- _PROBLEM TO SOLVE_: Quote the records in full and leave their pictures out.

- _ENTRIES PROVIDED_:
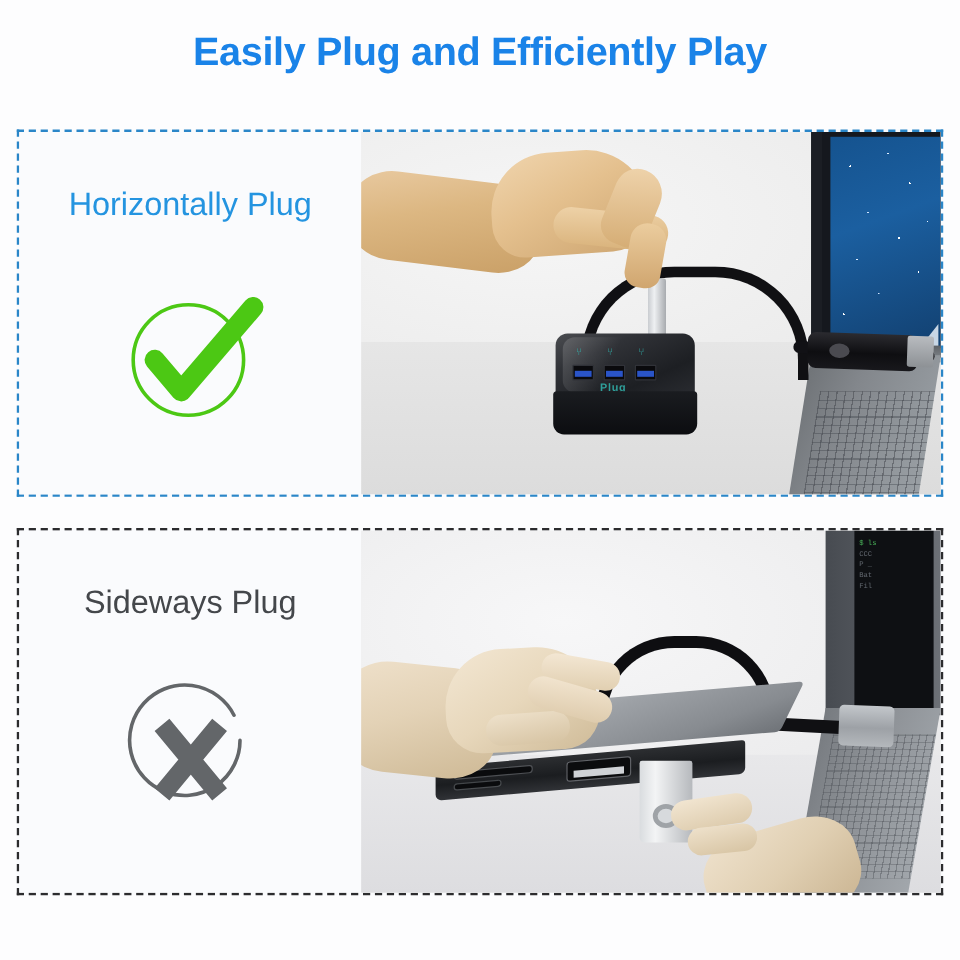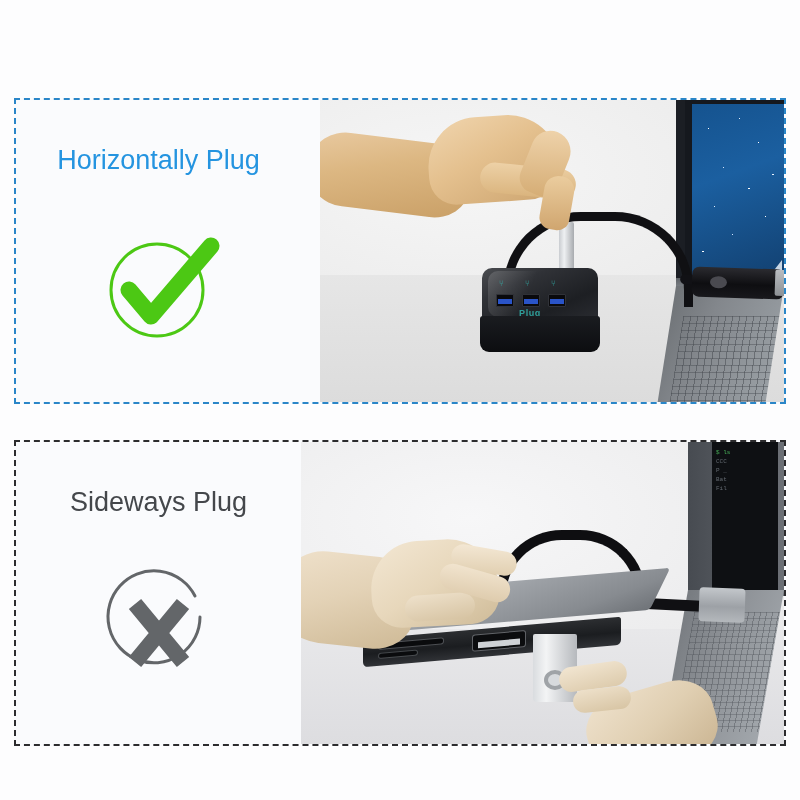--- a/index.html
+++ b/index.html
@@ -37,21 +37,21 @@
   
   .panel {
     position: absolute;
     left: 14px;
     width: 772px;
     height: 306px;
     display: flex;
     background: #fafbfd;
     overflow: hidden;
   }
-  .panel-top    { top: 98px;  border: 2px dashed #2a86c8; gap: 19px; }
+  .panel-top    { top: 108px;  border: 2px dashed #2a86c8; }
   .panel-bottom { top: 440px;  border: 2px dashed #2c2c2e; }
 
   
   .label-col {
     position: relative;
     width: 285px;
     flex: 0 0 285px;
     background: #fafbfd;
   }
 
@@ -431,20 +431,21 @@
     background: linear-gradient(172deg, #eee1cb, #d7c4a3);
     border-radius: 12px;
     transform: rotate(-6deg);
   }
 </style>
 </head>
 <body>
 
 <div class="page">
 
+  <div class="page-title">Easily Plug and Efficiently Play</div>
 
   <div class="panel panel-top">
 
     <div class="label-col">
       <div class="plug-label ok">Horizontally Plug</div>
 
       <div class="status-icon">
         <svg viewBox="0 0 120 120" aria-hidden="true">
           <circle cx="58" cy="62" r="46" fill="none" stroke="#4cc814" stroke-width="3"></circle>
           <path d="M30 62 L52 88 L112 18" fill="none" stroke="#4cc814" stroke-width="17" stroke-linecap="round" stroke-linejoin="round"></path>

- _SOLUTION TO THIS PROBLEM_:
--- a/index.html
+++ b/index.html
@@ -37,21 +37,21 @@
   
   .panel {
     position: absolute;
     left: 14px;
     width: 772px;
     height: 306px;
     display: flex;
     background: #fafbfd;
     overflow: hidden;
   }
-  .panel-top    { top: 98px;  border: 2px dashed #2a86c8; gap: 19px; }
+  .panel-top    { top: 108px;  border: 2px dashed #2a86c8; }
   .panel-bottom { top: 440px;  border: 2px dashed #2c2c2e; }
 
   
   .label-col {
     position: relative;
     width: 285px;
     flex: 0 0 285px;
     background: #fafbfd;
   }
 
@@ -431,20 +431,21 @@
     background: linear-gradient(172deg, #eee1cb, #d7c4a3);
     border-radius: 12px;
     transform: rotate(-6deg);
   }
 </style>
 </head>
 <body>
 
 <div class="page">
 
+  <div class="page-title">Easily Plug and Efficiently Play</div>
 
   <div class="panel panel-top">
 
     <div class="label-col">
       <div class="plug-label ok">Horizontally Plug</div>
 
       <div class="status-icon">
         <svg viewBox="0 0 120 120" aria-hidden="true">
           <circle cx="58" cy="62" r="46" fill="none" stroke="#4cc814" stroke-width="3"></circle>
           <path d="M30 62 L52 88 L112 18" fill="none" stroke="#4cc814" stroke-width="17" stroke-linecap="round" stroke-linejoin="round"></path>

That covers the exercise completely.